No acumulado de janeiro a maio, a inflação em Campo Grande já soma 2,83%, também acima do índice nacional (2,75%). Em maio de 2024, a variação havia sido de 0,42%.
Destaques do mês
O principal impacto no índice de maio veio do grupo Habitação, com alta de 0,83%. A energia elétrica residencial subiu 1,73% devido à bandeira tarifária amarela e ao reajuste de 0,91% nas contas. Outros itens que puxaram o índice para cima foram o gás de botijão (1,11%) e tinta (1,78%).

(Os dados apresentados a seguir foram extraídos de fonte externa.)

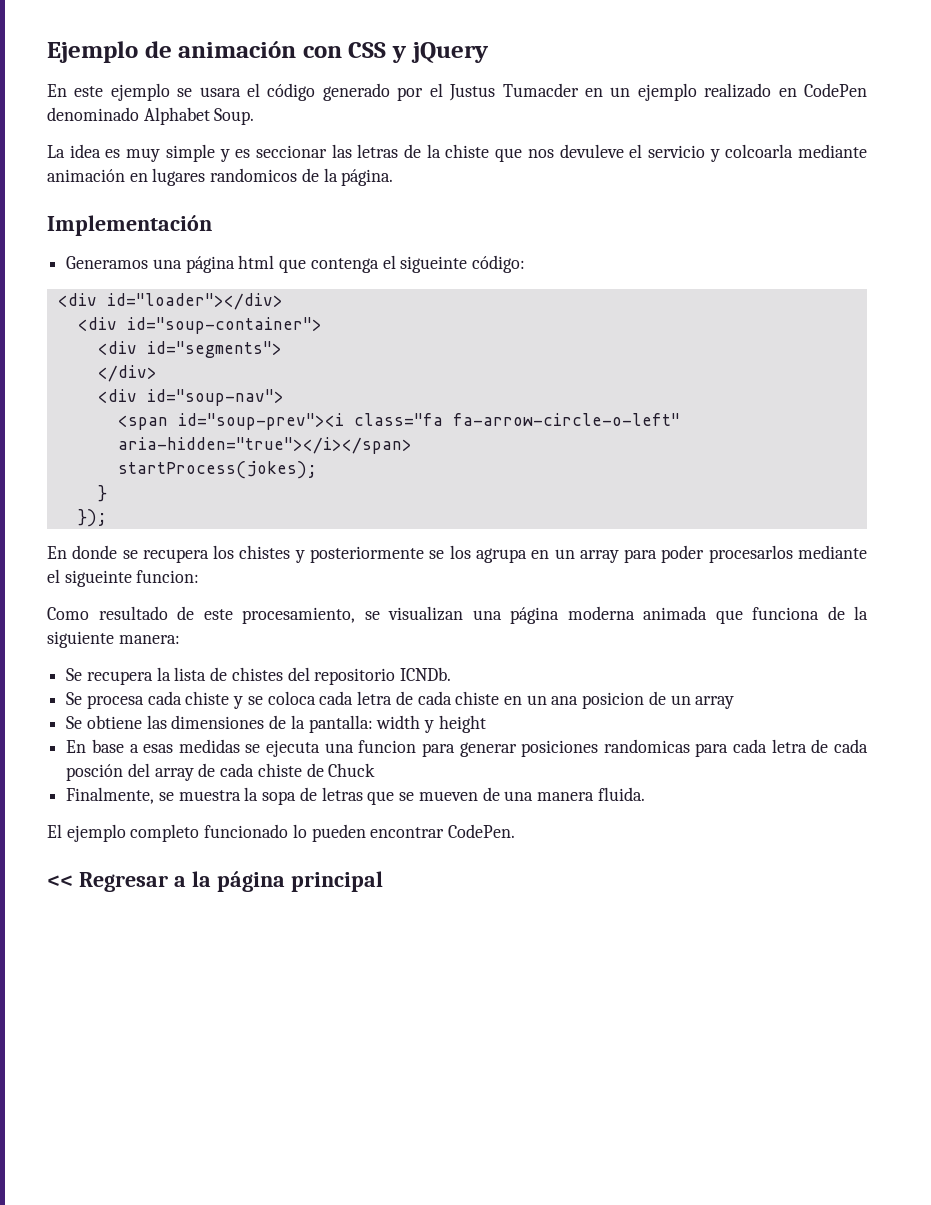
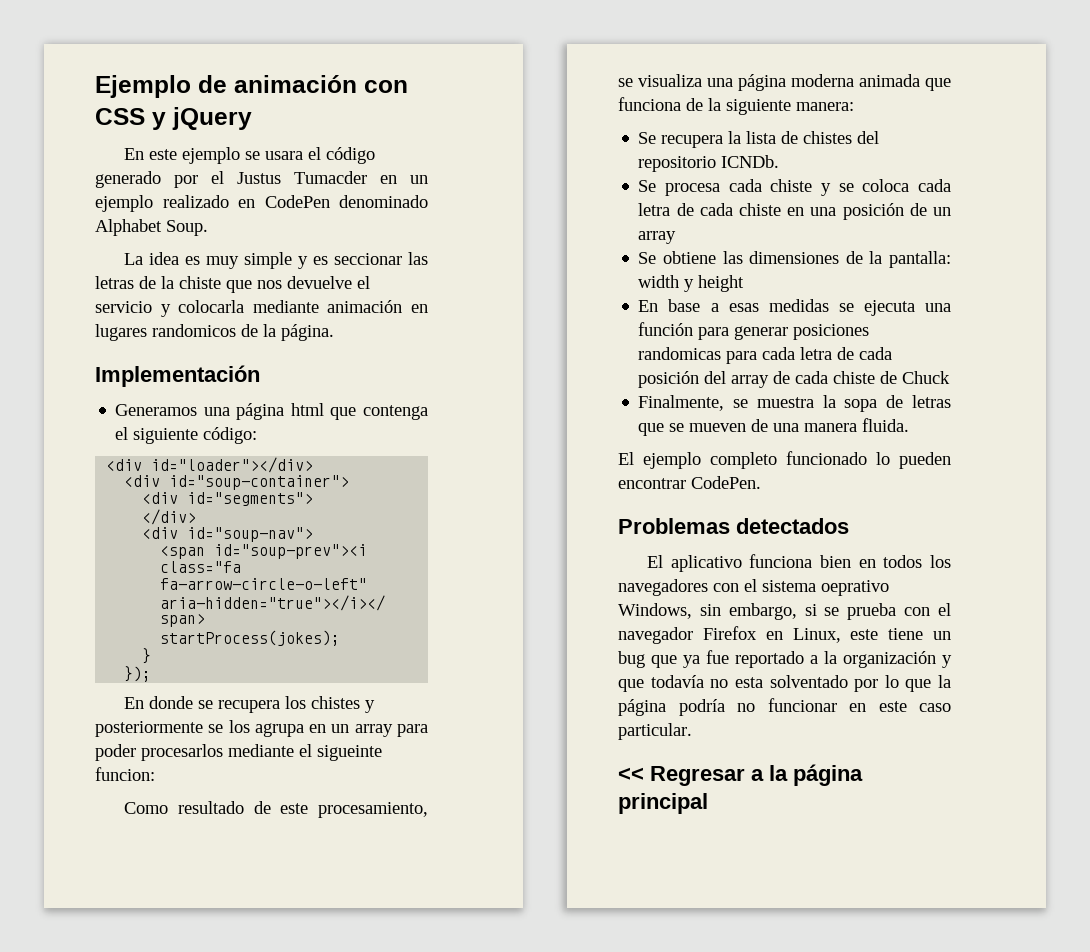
- La idea es muy simple y es seccionar las letras de la chiste que nos devuleve el servicio y colcoarla mediante animación en lugares randomicos de la página.
+ La idea es muy simple y es seccionar las letras de la chiste que nos devuelve el servicio y colocarla mediante animación en lugares randomicos de la página.
- Generamos una página html que contenga el sigueinte código:
+ Generamos una página html que contenga el siguiente código:
- Como resultado de este procesamiento, se visualizan una página moderna animada que funciona de la siguiente manera:
+ Como resultado de este procesamiento, se visualiza una página moderna animada que funciona de la siguiente manera:
- Se procesa cada chiste y se coloca cada letra de cada chiste en un ana posicion de un array
+ Se procesa cada chiste y se coloca cada letra de cada chiste en una posición de un array
- En base a esas medidas se ejecuta una funcion para generar posiciones randomicas para cada letra de cada posción del array de cada chiste de Chuck
+ En base a esas medidas se ejecuta una función para generar posiciones randomicas para cada letra de cada posición del array de cada chiste de Chuck
+ Problemas detectados
+ El aplicativo funciona bien en todos los navegadores con el sistema oeprativo Windows, sin embargo, si se prueba con el navegador Firefox en Linux, este tiene un bug que ya fue reportado a la organización y que todavía no esta solventado por lo que la página podría no funcionar en este caso particular.

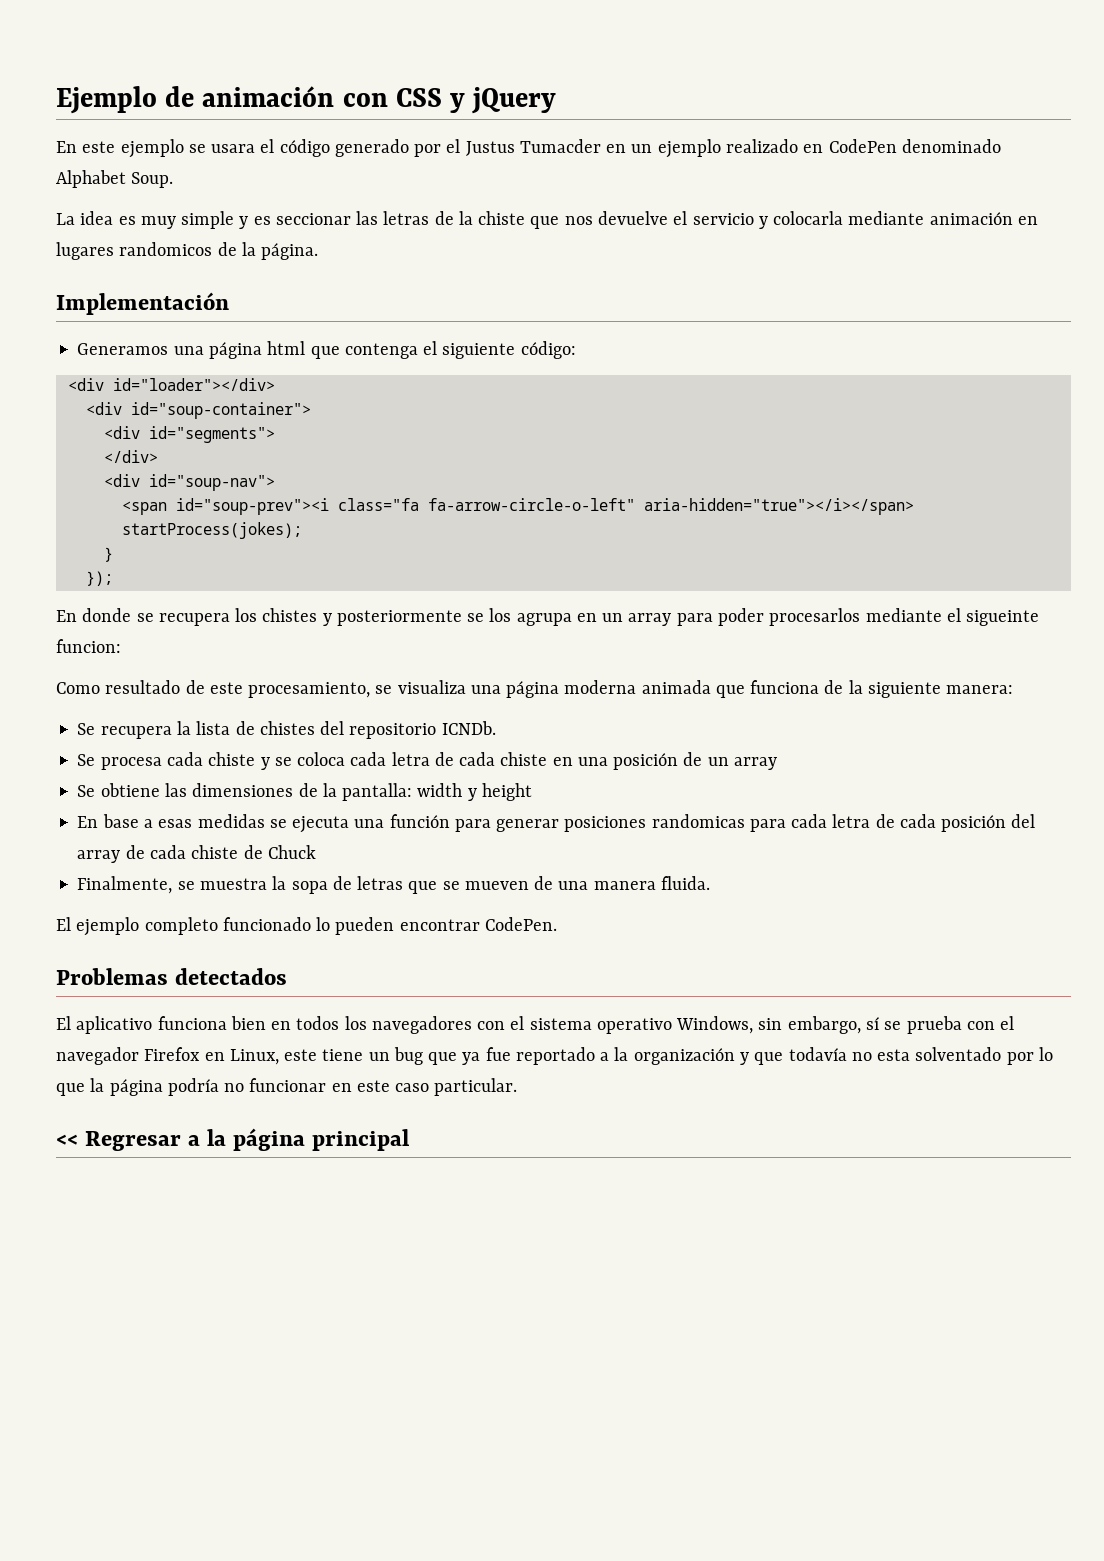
- El aplicativo funciona bien en todos los navegadores con el sistema oeprativo Windows, sin embargo, si se prueba con el navegador Firefox en Linux, este tiene un bug que ya fue reportado a la organización y que todavía no esta solventado por lo que la página podría no funcionar en este caso particular.
+ El aplicativo funciona bien en todos los navegadores con el sistema operativo Windows, sin embargo, sí se prueba con el navegador Firefox en Linux, este tiene un bug que ya fue reportado a la organización y que todavía no esta solventado por lo que la página podría no funcionar en este caso particular.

Por outro lado, o grupo Alimentação e Bebidas teve queda de 0,12%, revertendo a alta de 1,38% registrada em abril. O recuo foi puxado pela redução nos preços de alimentos como tomate (-20,07%), arroz (-4,28%), ovo de galinha (-3,98%) e frutas (-1,59%). Já batata-inglesa (14,20%) e cebola (23,35%) registraram forte alta.
No grupo Transportes, houve alta de 0,12%, com destaque para os aumentos no transporte por aplicativo (4,35%) e conserto de automóveis (2,06%). A gasolina teve queda de 0,57%, e passagens aéreas caíram 4,89%.
Comparativo nacional
No Brasil, o IPCA variou 0,26% em maio, desacelerando frente aos 0,43% de abril. A alta nacional também foi influenciada pelo grupo Habitação (1,19%), em especial pela energia elétrica (3,62%). A inflação de alimentos no país foi de 0,17%, a menor desde agosto de 2024.
Segundo Fernando Gonçalves, gerente do IPCA no IBGE, a desaceleração foi puxada pela queda nos preços de alimentos e transportes, que compensaram a alta da habitação:
“Os grupos Alimentação e Bebidas, Habitação e Transportes têm peso de 57% no índice. A desaceleração dos alimentos e o recuo dos transportes equilibraram o impacto da energia elétrica”, afirmou.
INPC também sobe
O INPC (Índice Nacional de Preços ao Consumidor), usado para reajustes salariais, subiu 0,35% em maio. O acumulado de 2025 já chega a 2,85% e, nos últimos 12 meses, marca alta de 5,20%.